> Task: Retype each line of the material exactly, please, skipping any picture in it.

##### Data shown #####

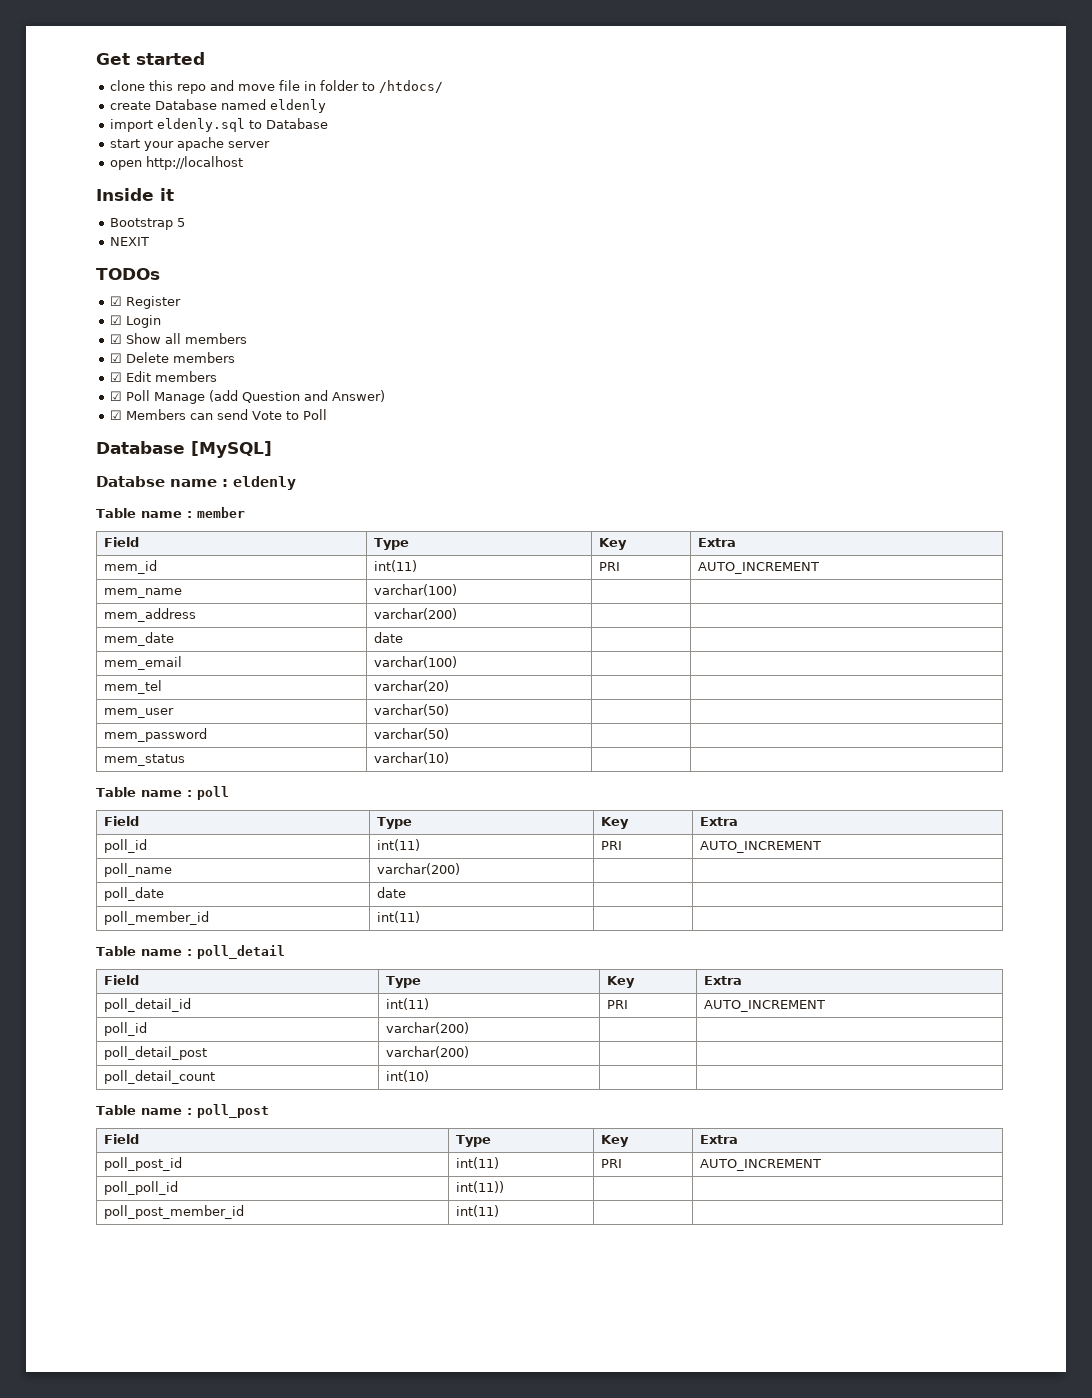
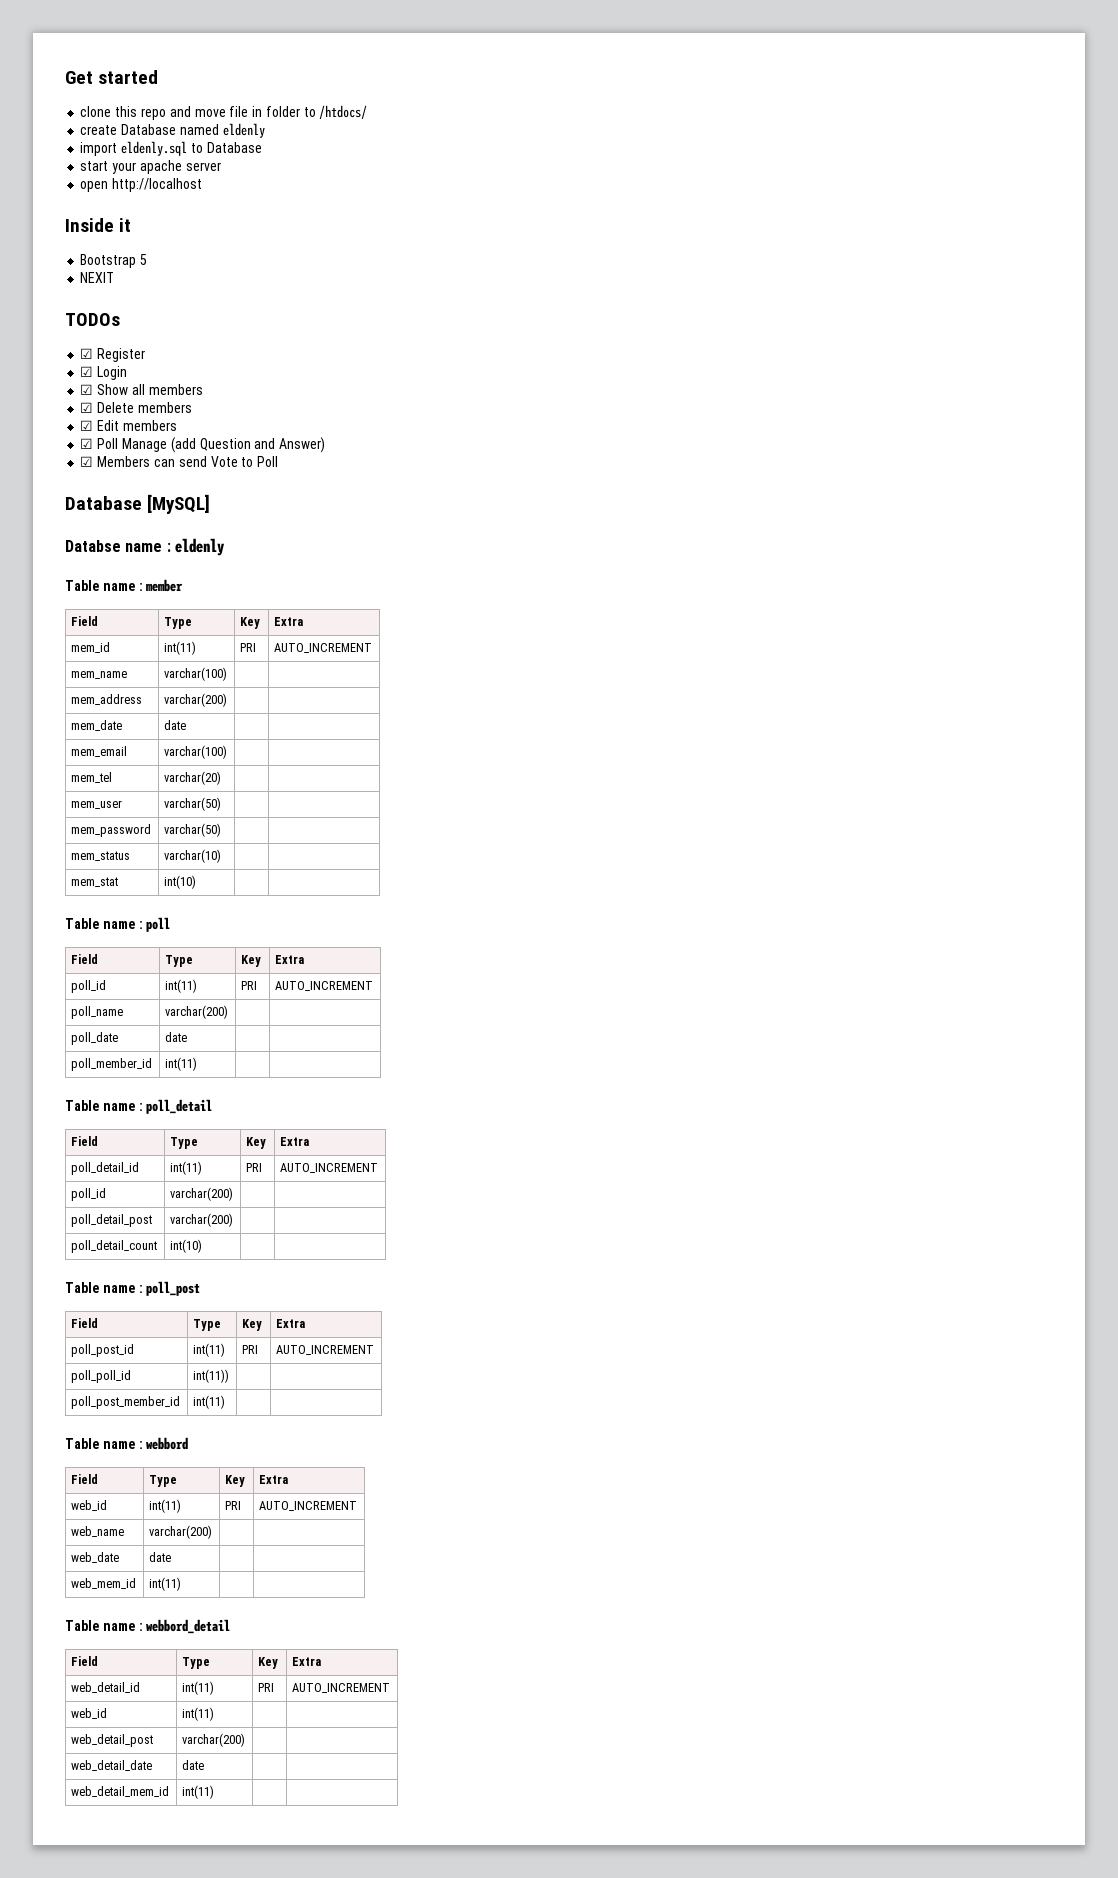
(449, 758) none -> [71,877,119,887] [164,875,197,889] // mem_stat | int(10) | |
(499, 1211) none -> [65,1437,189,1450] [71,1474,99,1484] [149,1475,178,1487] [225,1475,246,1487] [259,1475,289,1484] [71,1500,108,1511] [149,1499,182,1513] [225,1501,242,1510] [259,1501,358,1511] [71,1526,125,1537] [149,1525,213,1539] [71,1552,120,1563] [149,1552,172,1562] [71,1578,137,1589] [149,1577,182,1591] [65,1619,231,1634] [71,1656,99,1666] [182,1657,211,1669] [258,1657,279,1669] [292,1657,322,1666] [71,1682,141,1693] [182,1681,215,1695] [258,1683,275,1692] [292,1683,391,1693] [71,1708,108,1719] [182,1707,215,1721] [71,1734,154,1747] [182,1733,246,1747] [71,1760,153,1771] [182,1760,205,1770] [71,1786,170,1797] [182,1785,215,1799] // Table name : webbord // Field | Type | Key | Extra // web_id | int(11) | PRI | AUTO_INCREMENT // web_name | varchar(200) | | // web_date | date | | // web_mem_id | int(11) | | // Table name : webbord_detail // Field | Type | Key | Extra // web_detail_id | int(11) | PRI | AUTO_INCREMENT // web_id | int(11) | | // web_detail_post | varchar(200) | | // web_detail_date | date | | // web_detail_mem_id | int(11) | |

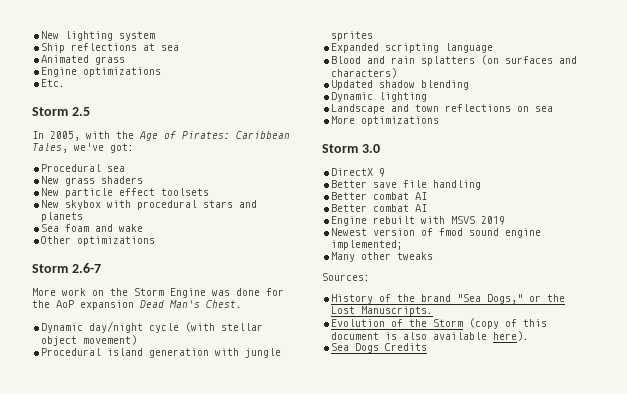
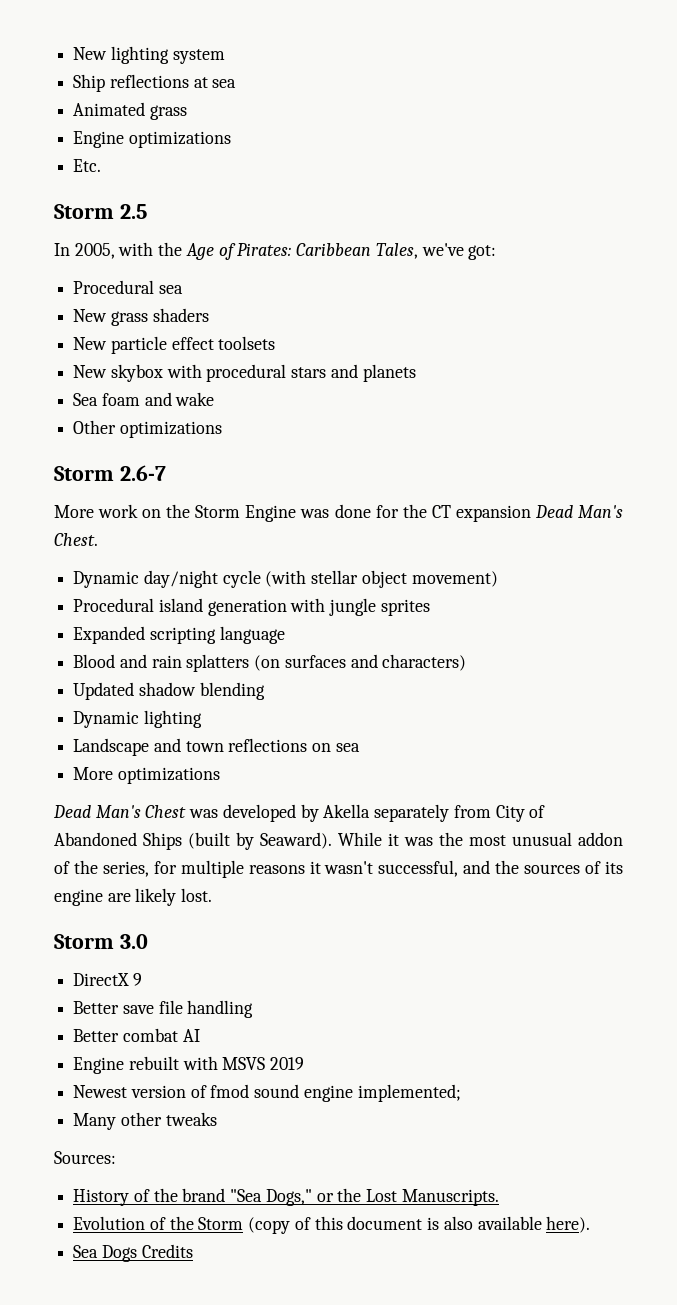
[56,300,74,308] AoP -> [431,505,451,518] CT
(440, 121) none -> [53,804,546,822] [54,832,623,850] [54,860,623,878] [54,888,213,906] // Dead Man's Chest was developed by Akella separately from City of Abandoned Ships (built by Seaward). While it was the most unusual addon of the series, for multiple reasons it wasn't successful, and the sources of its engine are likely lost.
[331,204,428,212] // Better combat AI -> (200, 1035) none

#####

> Exercise output:
(449, 758) none -> [71,877,119,887] [164,875,197,889] // mem_stat | int(10) | |
(499, 1211) none -> [65,1437,189,1450] [71,1474,99,1484] [149,1475,178,1487] [225,1475,246,1487] [259,1475,289,1484] [71,1500,108,1511] [149,1499,182,1513] [225,1501,242,1510] [259,1501,358,1511] [71,1526,125,1537] [149,1525,213,1539] [71,1552,120,1563] [149,1552,172,1562] [71,1578,137,1589] [149,1577,182,1591] [65,1619,231,1634] [71,1656,99,1666] [182,1657,211,1669] [258,1657,279,1669] [292,1657,322,1666] [71,1682,141,1693] [182,1681,215,1695] [258,1683,275,1692] [292,1683,391,1693] [71,1708,108,1719] [182,1707,215,1721] [71,1734,154,1747] [182,1733,246,1747] [71,1760,153,1771] [182,1760,205,1770] [71,1786,170,1797] [182,1785,215,1799] // Table name : webbord // Field | Type | Key | Extra // web_id | int(11) | PRI | AUTO_INCREMENT // web_name | varchar(200) | | // web_date | date | | // web_mem_id | int(11) | | // Table name : webbord_detail // Field | Type | Key | Extra // web_detail_id | int(11) | PRI | AUTO_INCREMENT // web_id | int(11) | | // web_detail_post | varchar(200) | | // web_detail_date | date | | // web_detail_mem_id | int(11) | |

[56,300,74,308] AoP -> [431,505,451,518] CT
(440, 121) none -> [53,804,546,822] [54,832,623,850] [54,860,623,878] [54,888,213,906] // Dead Man's Chest was developed by Akella separately from City of Abandoned Ships (built by Seaward). While it was the most unusual addon of the series, for multiple reasons it wasn't successful, and the sources of its engine are likely lost.
[331,204,428,212] // Better combat AI -> (200, 1035) none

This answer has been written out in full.